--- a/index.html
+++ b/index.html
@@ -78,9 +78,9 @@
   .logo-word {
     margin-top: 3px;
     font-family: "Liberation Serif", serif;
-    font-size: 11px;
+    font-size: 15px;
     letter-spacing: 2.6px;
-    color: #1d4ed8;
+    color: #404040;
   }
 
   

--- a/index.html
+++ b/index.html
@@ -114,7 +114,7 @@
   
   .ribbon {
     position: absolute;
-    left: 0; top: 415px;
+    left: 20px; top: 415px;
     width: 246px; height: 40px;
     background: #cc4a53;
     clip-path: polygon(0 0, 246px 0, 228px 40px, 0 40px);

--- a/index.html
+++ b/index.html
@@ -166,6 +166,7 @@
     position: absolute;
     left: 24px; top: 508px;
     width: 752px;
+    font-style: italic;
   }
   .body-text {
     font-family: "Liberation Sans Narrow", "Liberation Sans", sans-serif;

==

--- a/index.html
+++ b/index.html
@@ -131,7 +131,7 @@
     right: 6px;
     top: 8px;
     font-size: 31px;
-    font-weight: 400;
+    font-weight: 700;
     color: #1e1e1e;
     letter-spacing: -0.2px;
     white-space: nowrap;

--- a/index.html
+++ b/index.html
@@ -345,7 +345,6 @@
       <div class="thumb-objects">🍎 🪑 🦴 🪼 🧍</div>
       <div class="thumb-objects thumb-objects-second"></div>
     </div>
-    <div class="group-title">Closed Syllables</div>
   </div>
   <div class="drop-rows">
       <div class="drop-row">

==

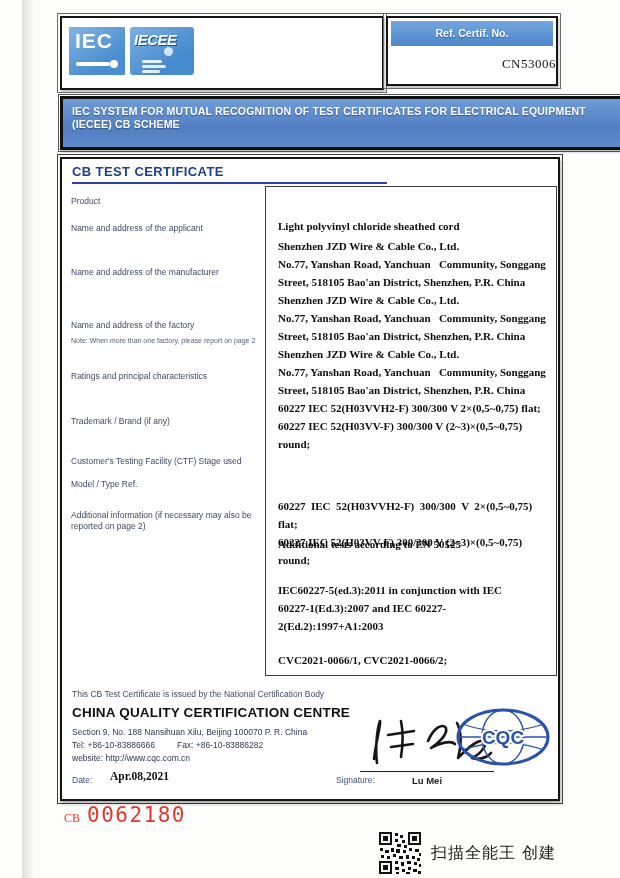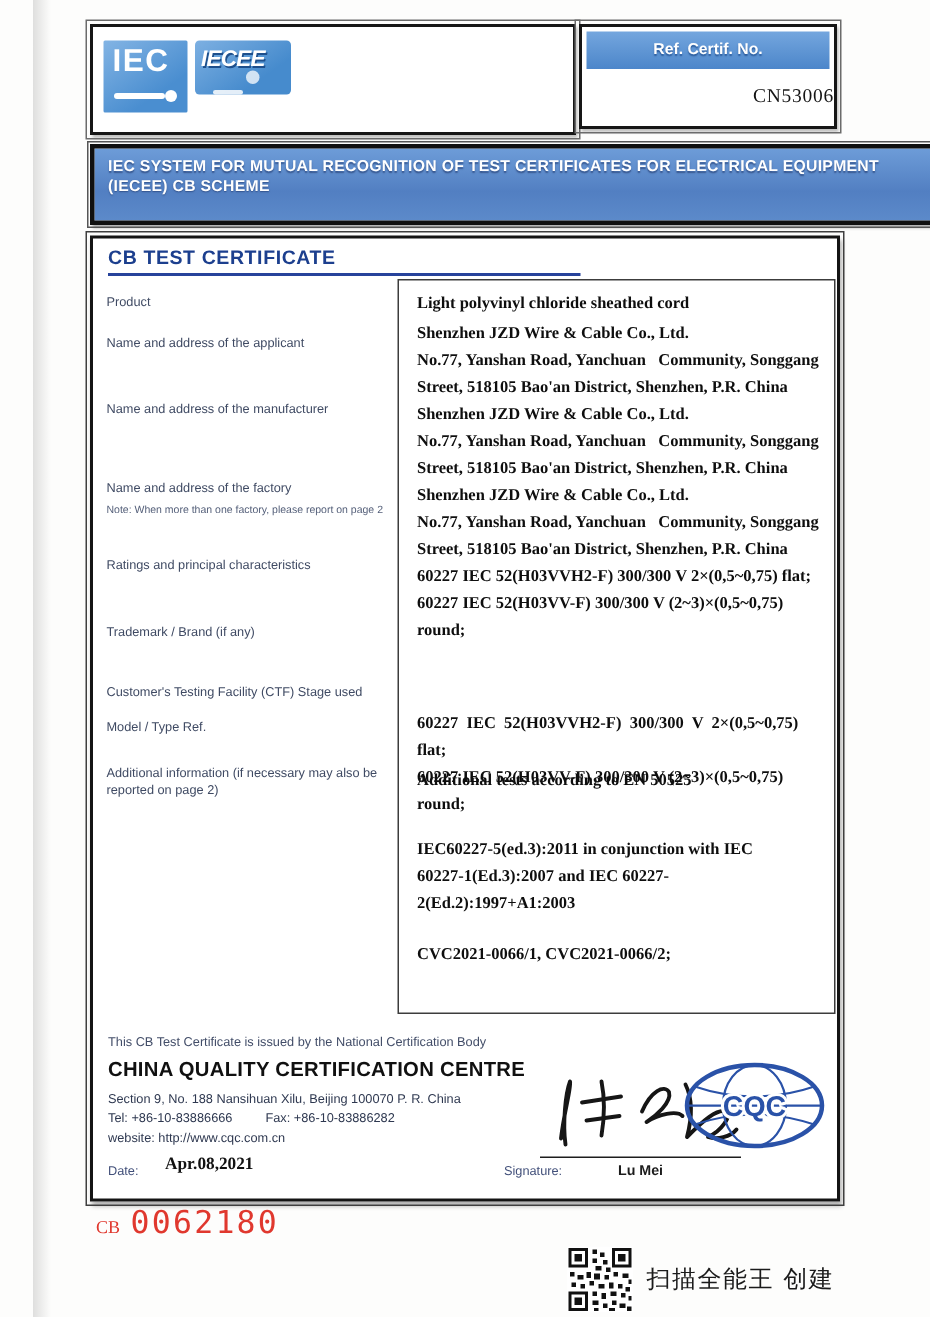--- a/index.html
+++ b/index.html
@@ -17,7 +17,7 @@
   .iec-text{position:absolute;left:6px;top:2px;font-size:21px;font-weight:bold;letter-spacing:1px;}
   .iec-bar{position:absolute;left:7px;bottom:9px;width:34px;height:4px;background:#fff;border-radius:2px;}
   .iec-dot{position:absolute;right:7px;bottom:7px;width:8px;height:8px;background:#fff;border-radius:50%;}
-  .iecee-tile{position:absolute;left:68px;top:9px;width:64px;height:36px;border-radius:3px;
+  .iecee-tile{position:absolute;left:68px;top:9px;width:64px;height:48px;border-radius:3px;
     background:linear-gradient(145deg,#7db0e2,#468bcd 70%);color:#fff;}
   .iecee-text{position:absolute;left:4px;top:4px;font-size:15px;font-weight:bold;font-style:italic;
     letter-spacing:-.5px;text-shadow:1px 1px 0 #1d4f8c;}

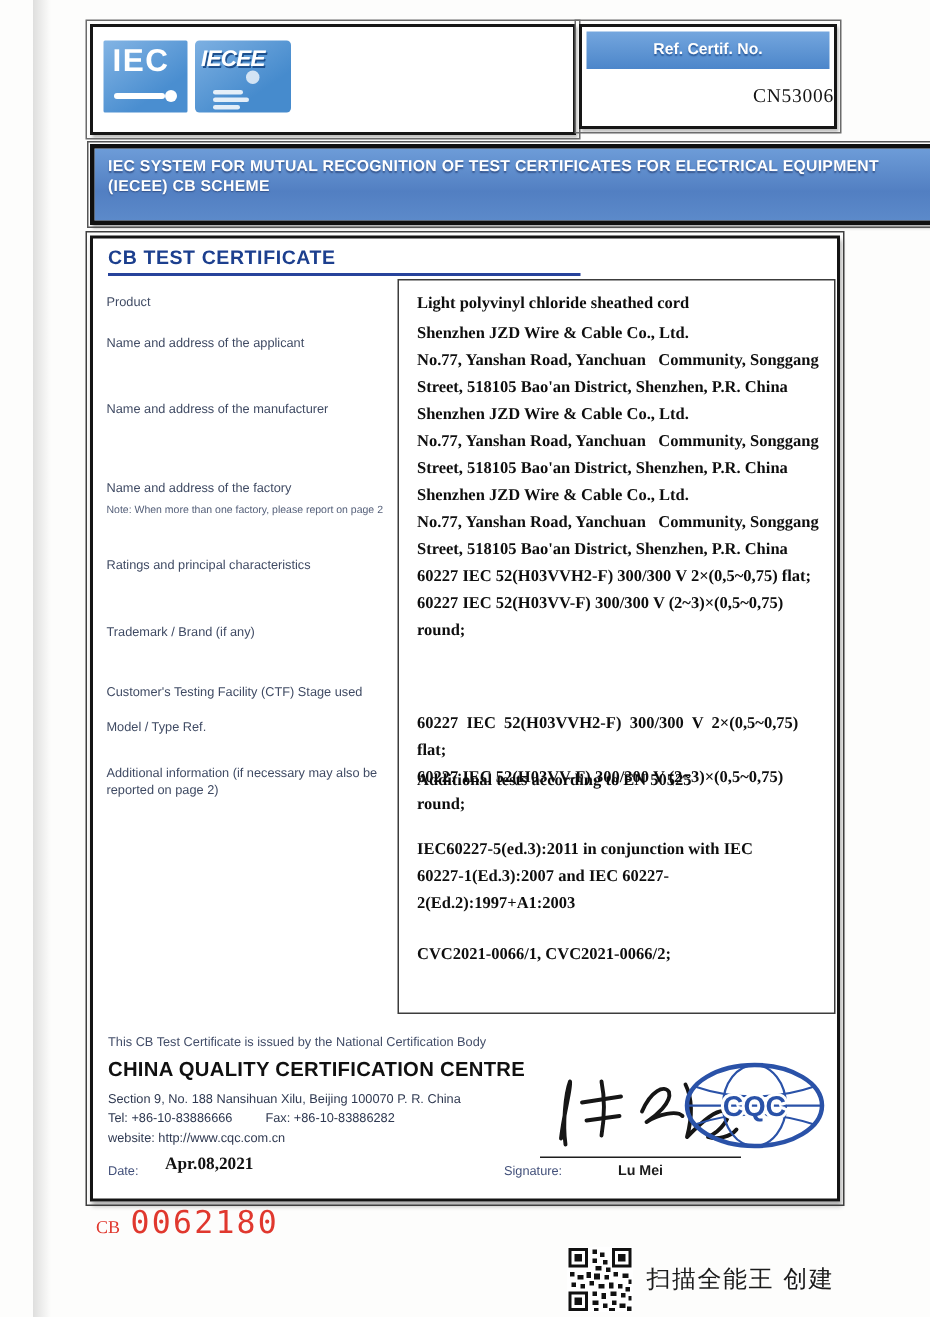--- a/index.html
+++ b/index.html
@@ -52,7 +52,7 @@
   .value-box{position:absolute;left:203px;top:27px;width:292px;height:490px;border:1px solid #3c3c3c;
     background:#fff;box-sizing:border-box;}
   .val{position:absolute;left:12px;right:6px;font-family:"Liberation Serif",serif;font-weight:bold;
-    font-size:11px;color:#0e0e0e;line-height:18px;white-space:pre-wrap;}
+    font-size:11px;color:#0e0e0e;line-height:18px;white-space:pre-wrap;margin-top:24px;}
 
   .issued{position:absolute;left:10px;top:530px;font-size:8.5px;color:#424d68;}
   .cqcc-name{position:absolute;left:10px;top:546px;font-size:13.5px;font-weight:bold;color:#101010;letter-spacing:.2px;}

- **Work request**:
Wherever the string "serif" appears in the entries, copy that line.

- **Response below**:
     font-family: "Liberation Serif", serif;
     font-family: "Liberation Sans Narrow", "Liberation Sans", sans-serif;
   .val{position:absolute;left:12px;right:6px;font-family:"Liberation Serif",serif;font-weight:bold;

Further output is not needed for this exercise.